In the listing that follows, locate the line containing "(305, 165) none" and the line containing "(732, 394) none". Retype exactly those two lines and every line between them, and nothing more.

Data excerpts START

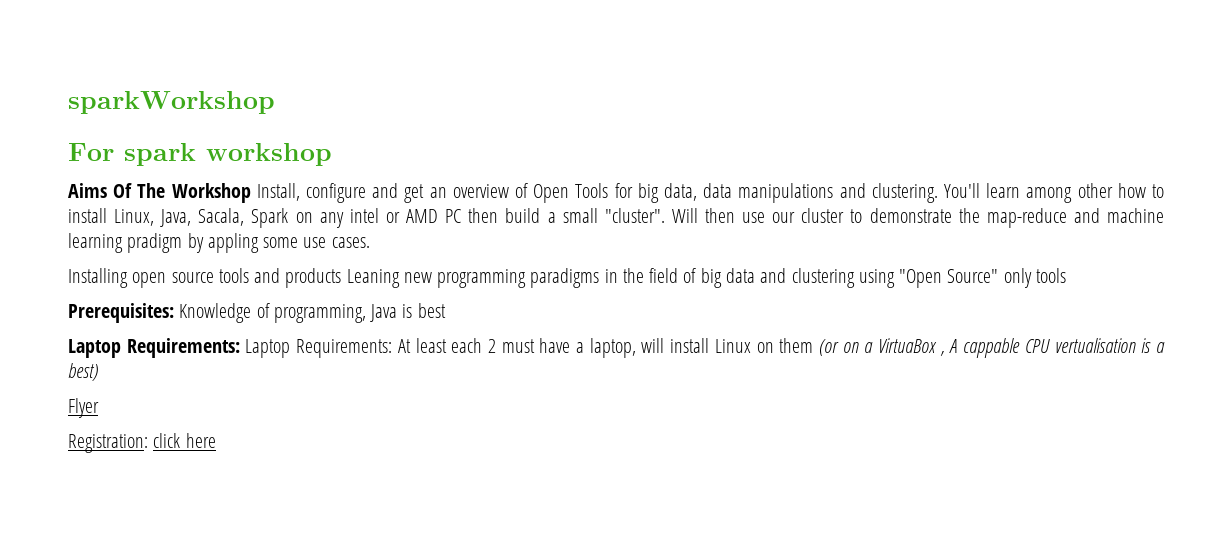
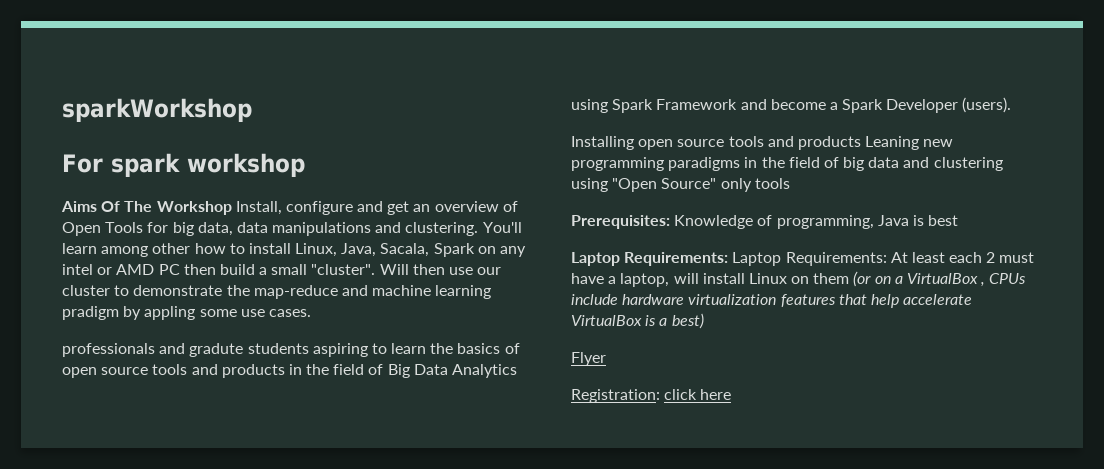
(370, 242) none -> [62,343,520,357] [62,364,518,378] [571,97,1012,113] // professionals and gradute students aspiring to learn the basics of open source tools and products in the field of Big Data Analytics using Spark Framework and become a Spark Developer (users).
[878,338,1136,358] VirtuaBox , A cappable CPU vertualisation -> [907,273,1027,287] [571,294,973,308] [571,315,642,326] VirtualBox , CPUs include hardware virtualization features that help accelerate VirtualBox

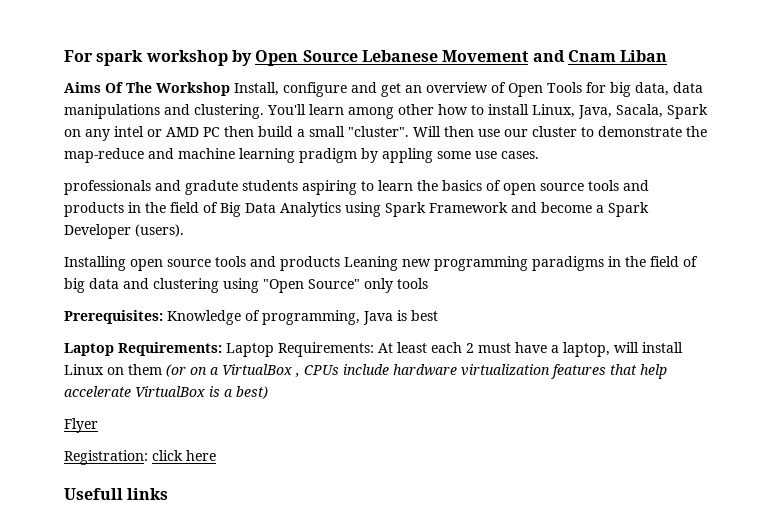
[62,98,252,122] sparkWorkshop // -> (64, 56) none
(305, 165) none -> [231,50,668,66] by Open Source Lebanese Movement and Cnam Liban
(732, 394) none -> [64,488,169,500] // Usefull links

Data excerpts END
Data excerpts START

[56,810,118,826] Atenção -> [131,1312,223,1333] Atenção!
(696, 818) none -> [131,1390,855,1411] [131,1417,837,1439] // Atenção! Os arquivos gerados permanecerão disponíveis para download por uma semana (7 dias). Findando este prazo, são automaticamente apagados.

Data excerpts END
Data excerpts START

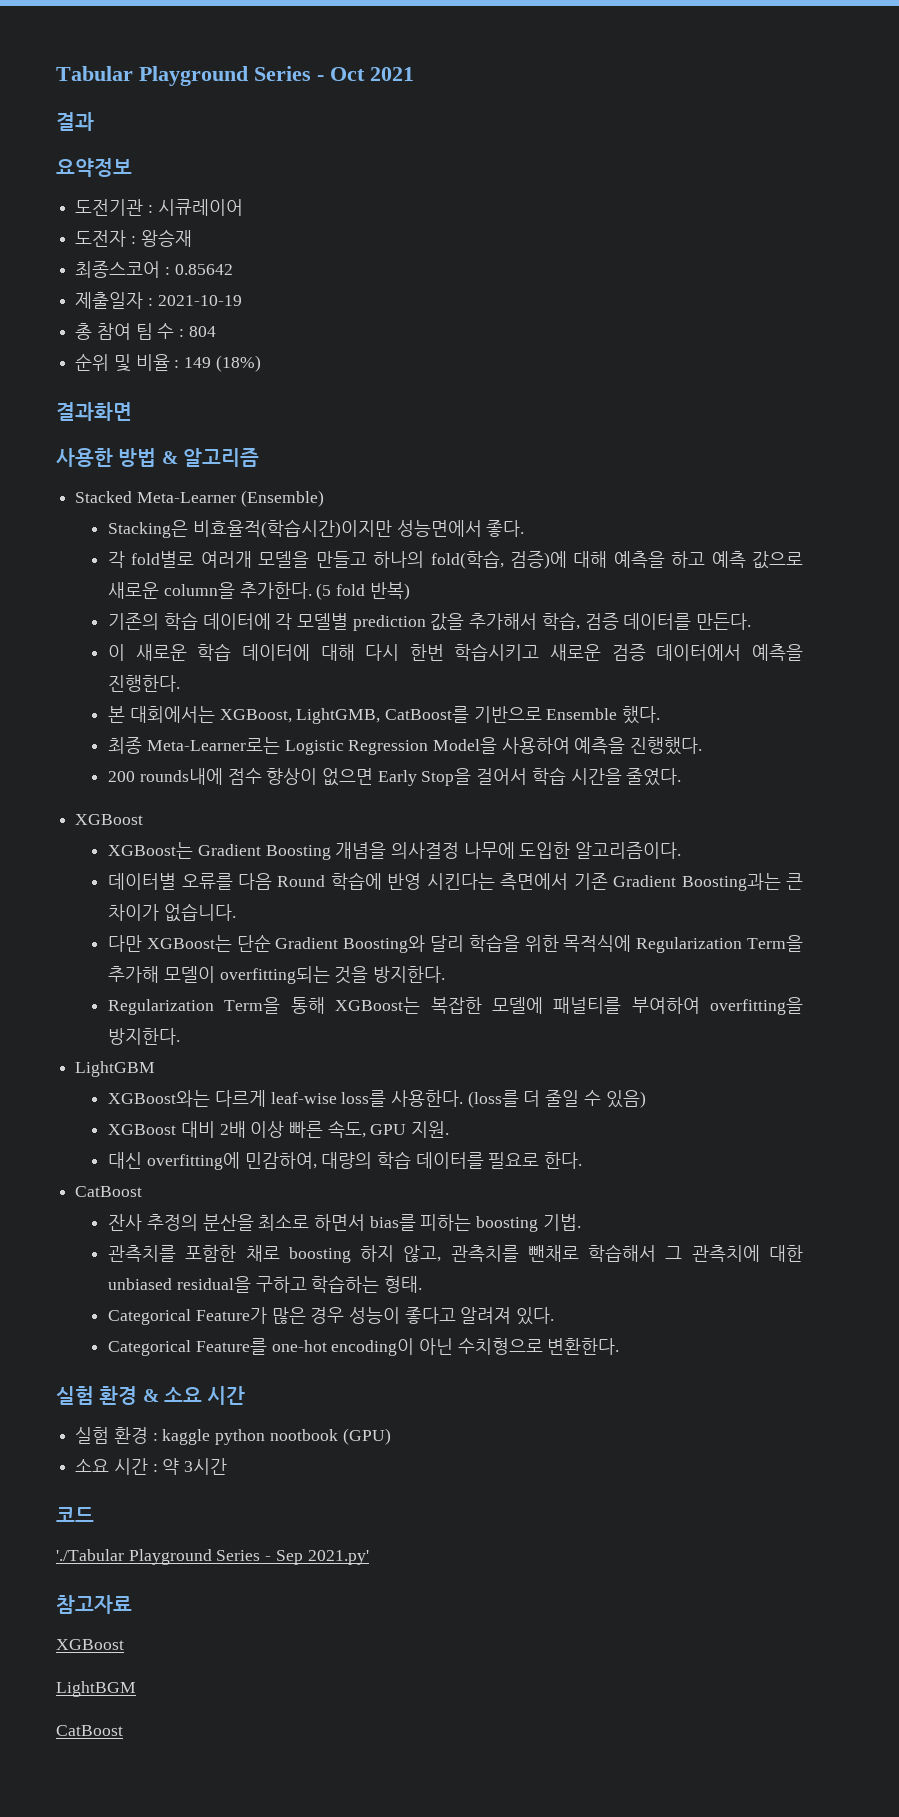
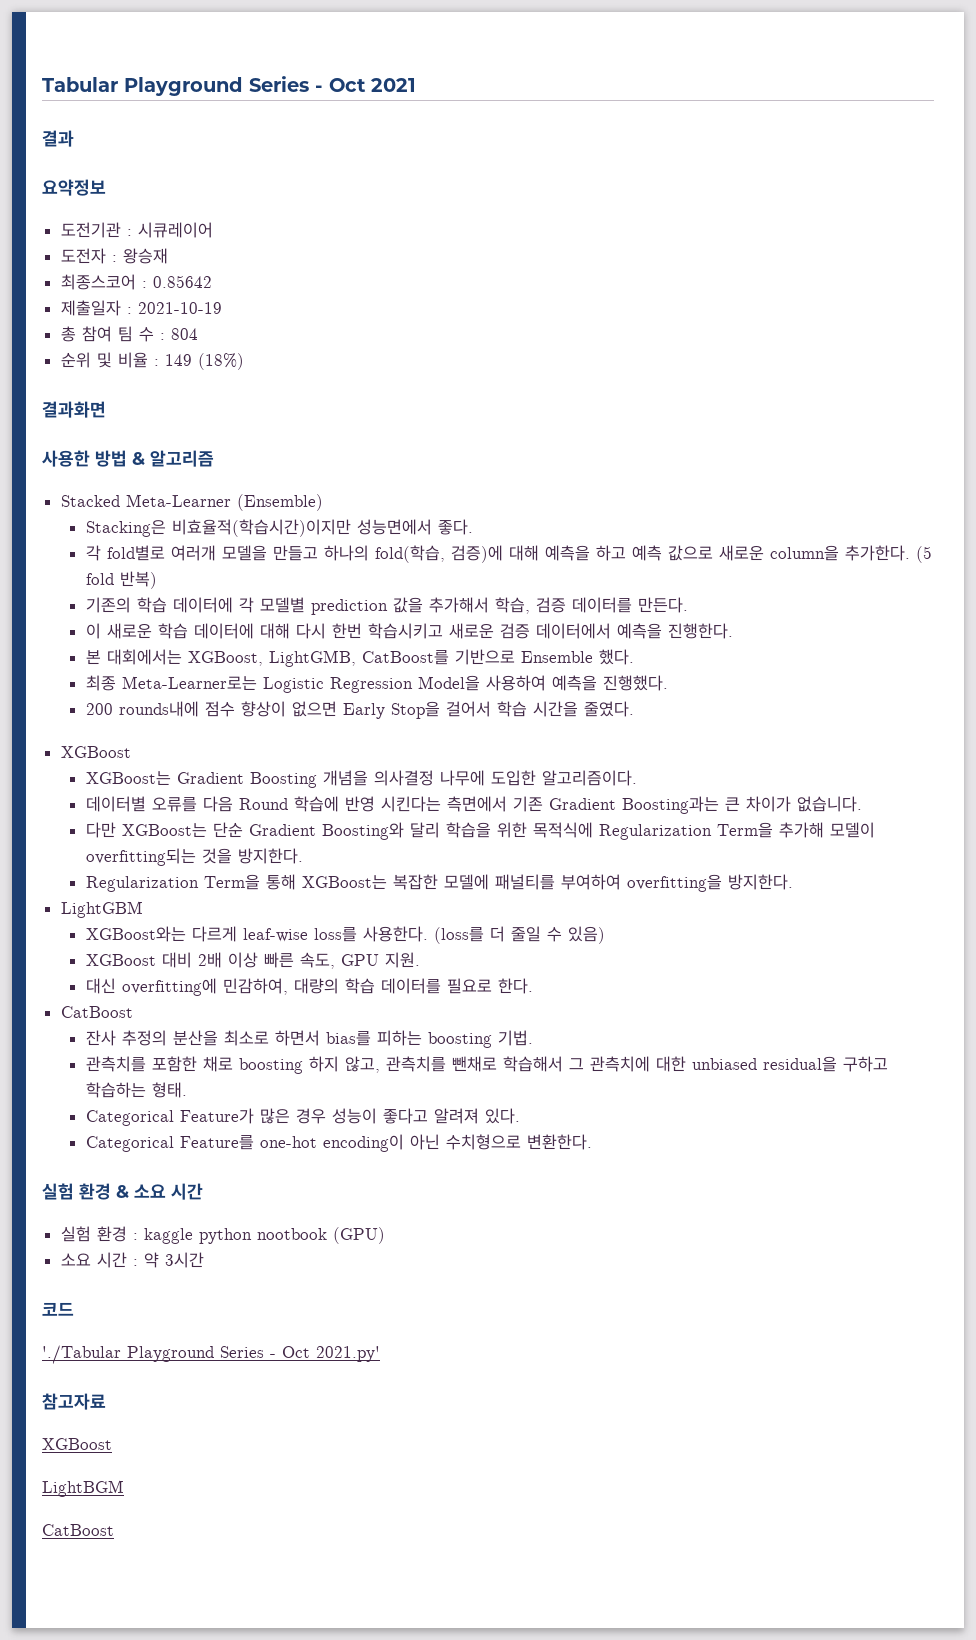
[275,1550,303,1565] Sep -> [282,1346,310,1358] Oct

Data excerpts END

Answer box:
(305, 165) none -> [231,50,668,66] by Open Source Lebanese Movement and Cnam Liban
(732, 394) none -> [64,488,169,500] // Usefull links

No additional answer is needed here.